PROVIDED DATA:
%%

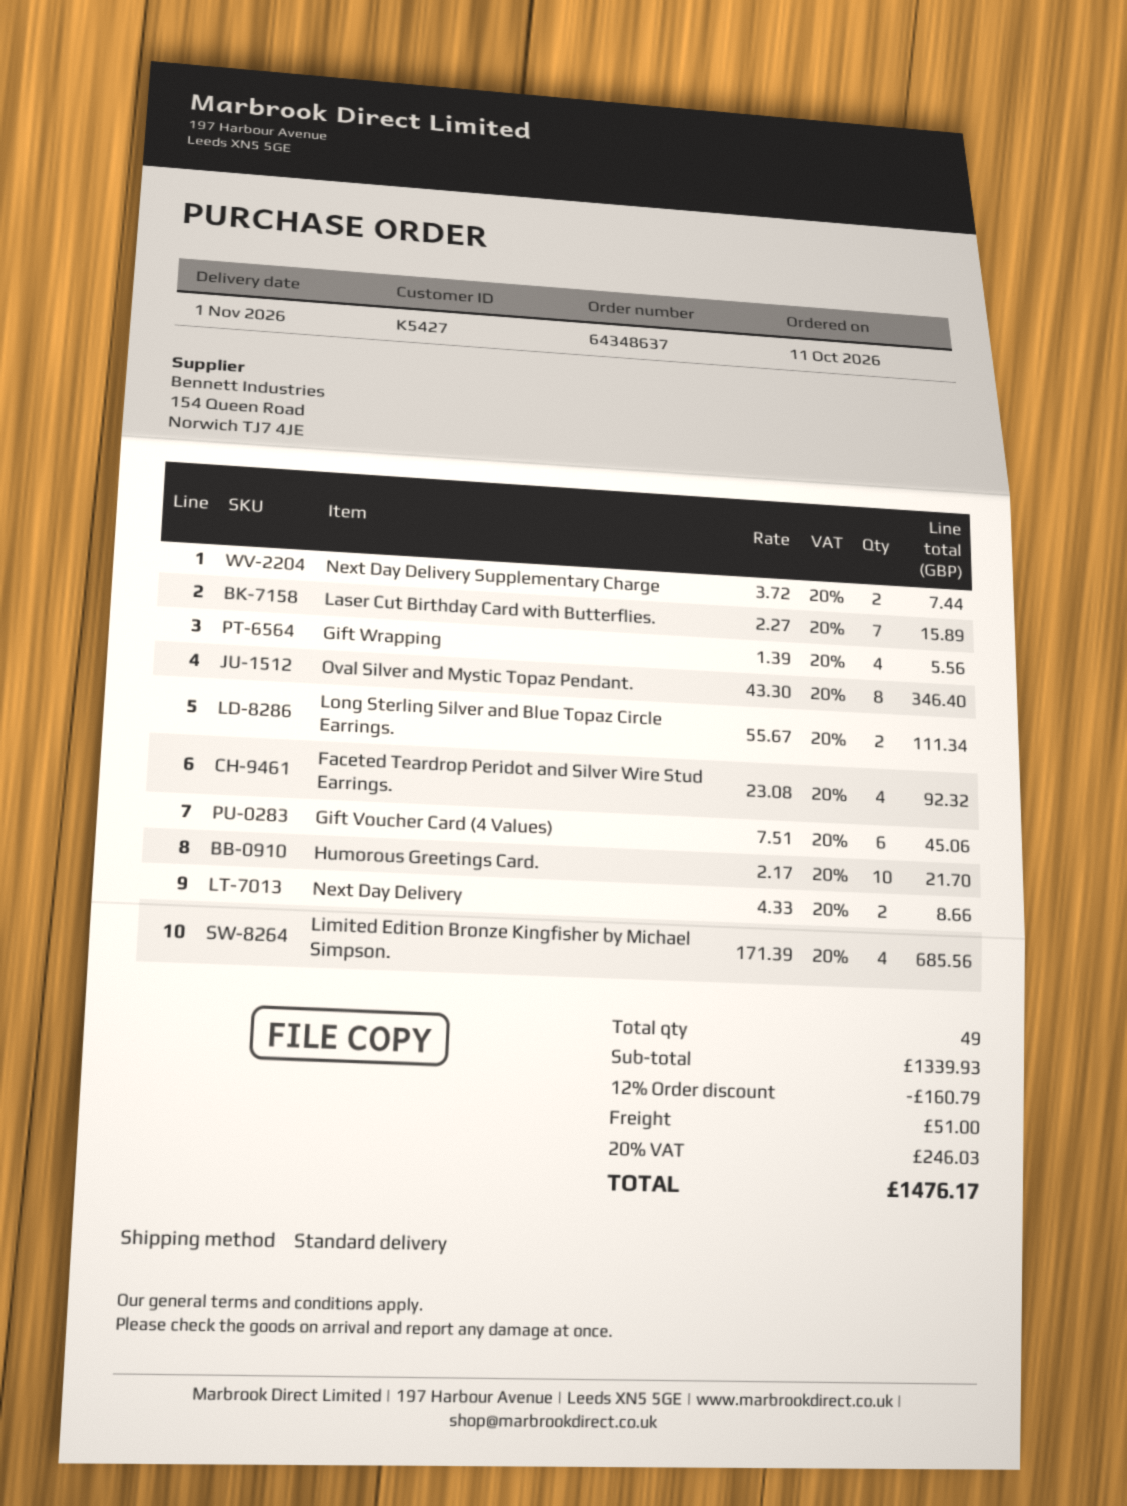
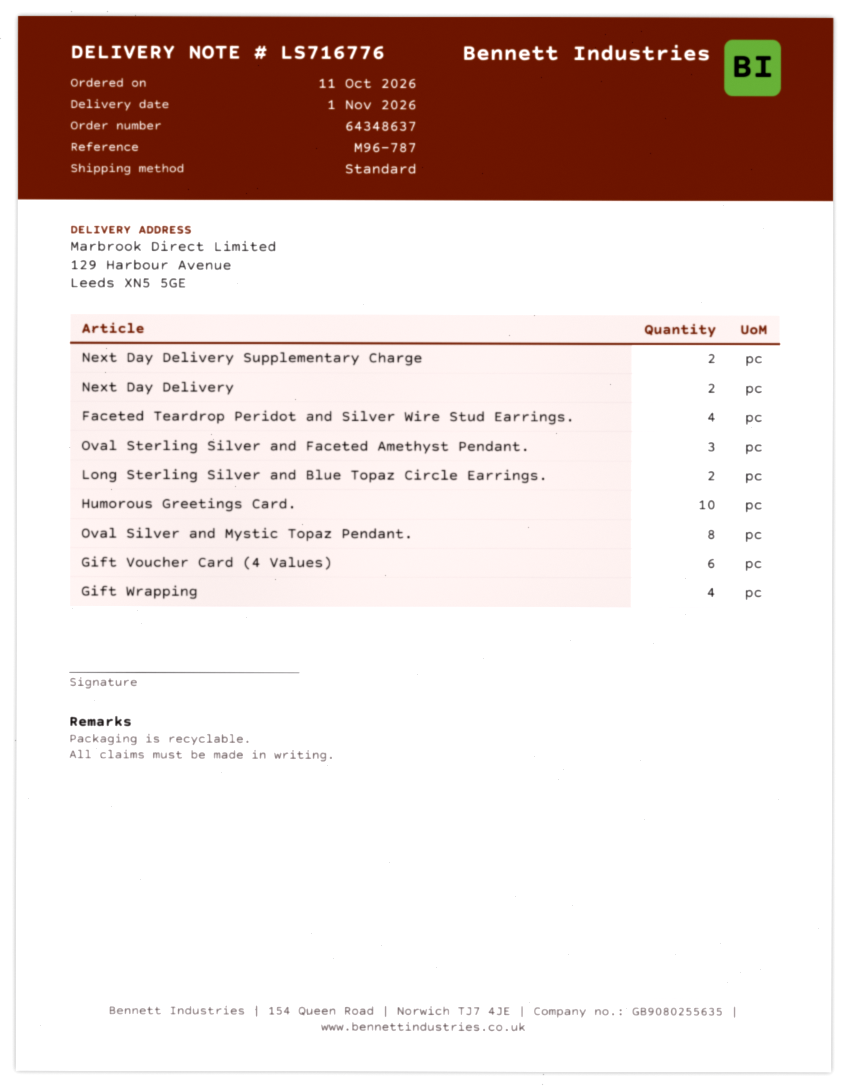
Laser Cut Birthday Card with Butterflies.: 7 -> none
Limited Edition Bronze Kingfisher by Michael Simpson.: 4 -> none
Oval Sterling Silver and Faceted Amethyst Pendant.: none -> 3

%%
%%

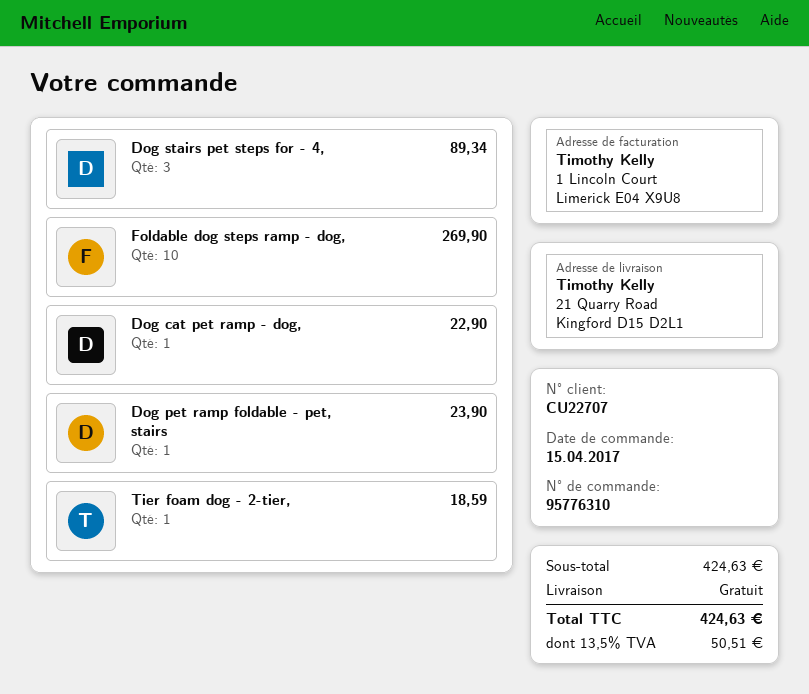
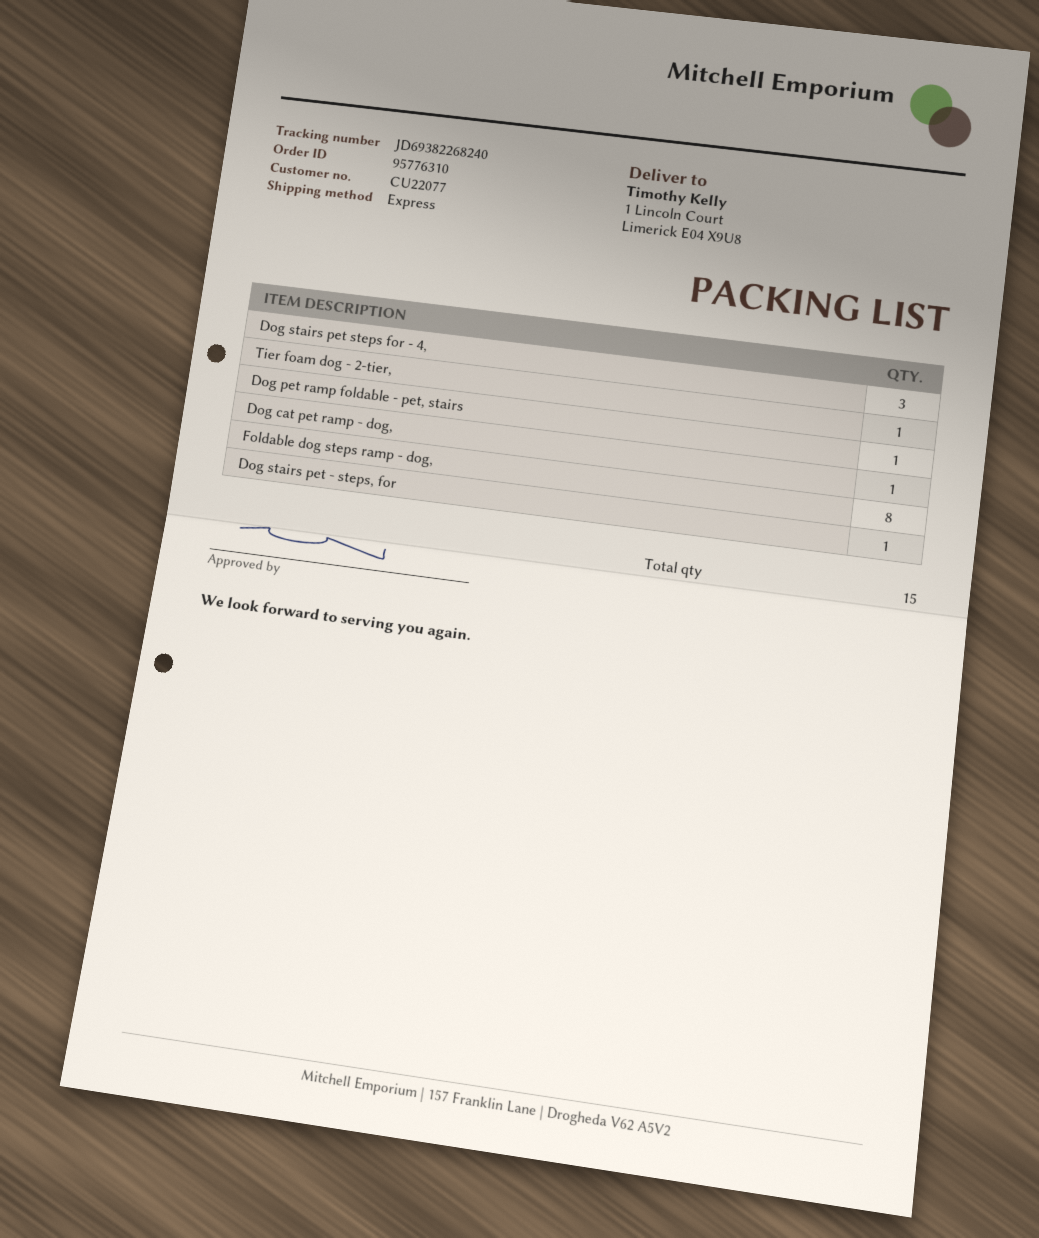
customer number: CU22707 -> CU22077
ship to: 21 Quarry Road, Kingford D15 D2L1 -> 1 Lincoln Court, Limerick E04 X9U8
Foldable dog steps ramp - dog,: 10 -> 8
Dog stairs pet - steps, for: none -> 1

%%
%%

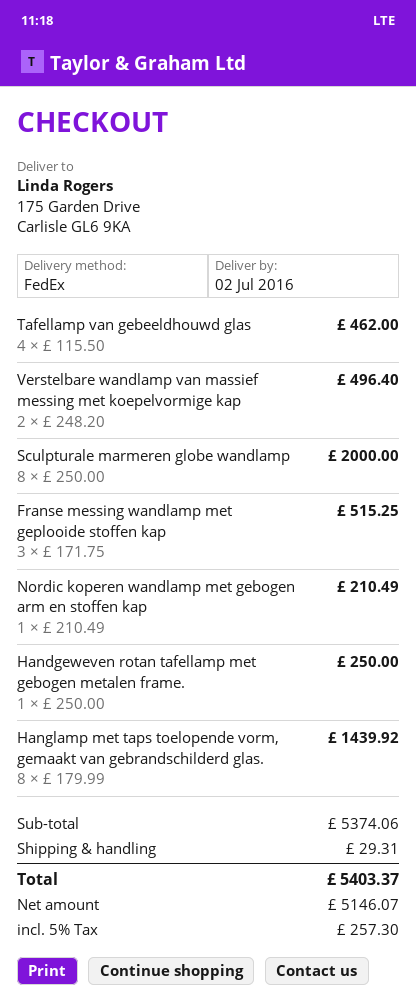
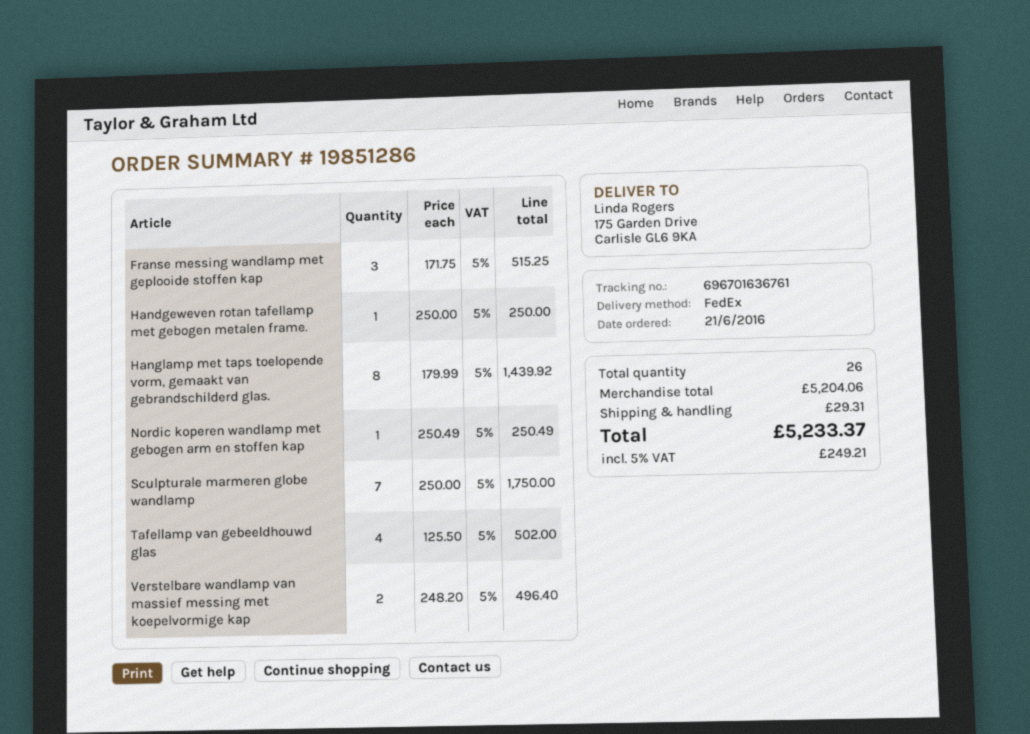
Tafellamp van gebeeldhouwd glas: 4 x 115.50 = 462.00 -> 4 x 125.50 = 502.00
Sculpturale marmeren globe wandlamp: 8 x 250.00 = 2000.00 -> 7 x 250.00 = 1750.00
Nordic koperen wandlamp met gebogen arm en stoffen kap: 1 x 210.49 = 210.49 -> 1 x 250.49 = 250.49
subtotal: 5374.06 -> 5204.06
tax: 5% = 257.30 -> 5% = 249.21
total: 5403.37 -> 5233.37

%%

DESCRIPTION OF THE TASK:
Your task is to transcribe, with no changes, only the lines of the listing above that lie between the line holding "Laser Cut Birthday" and the line holding "Oval Sterling Silver", inclusive.

SOLUTION:
Laser Cut Birthday Card with Butterflies.: 7 -> none
Limited Edition Bronze Kingfisher by Michael Simpson.: 4 -> none
Oval Sterling Silver and Faceted Amethyst Pendant.: none -> 3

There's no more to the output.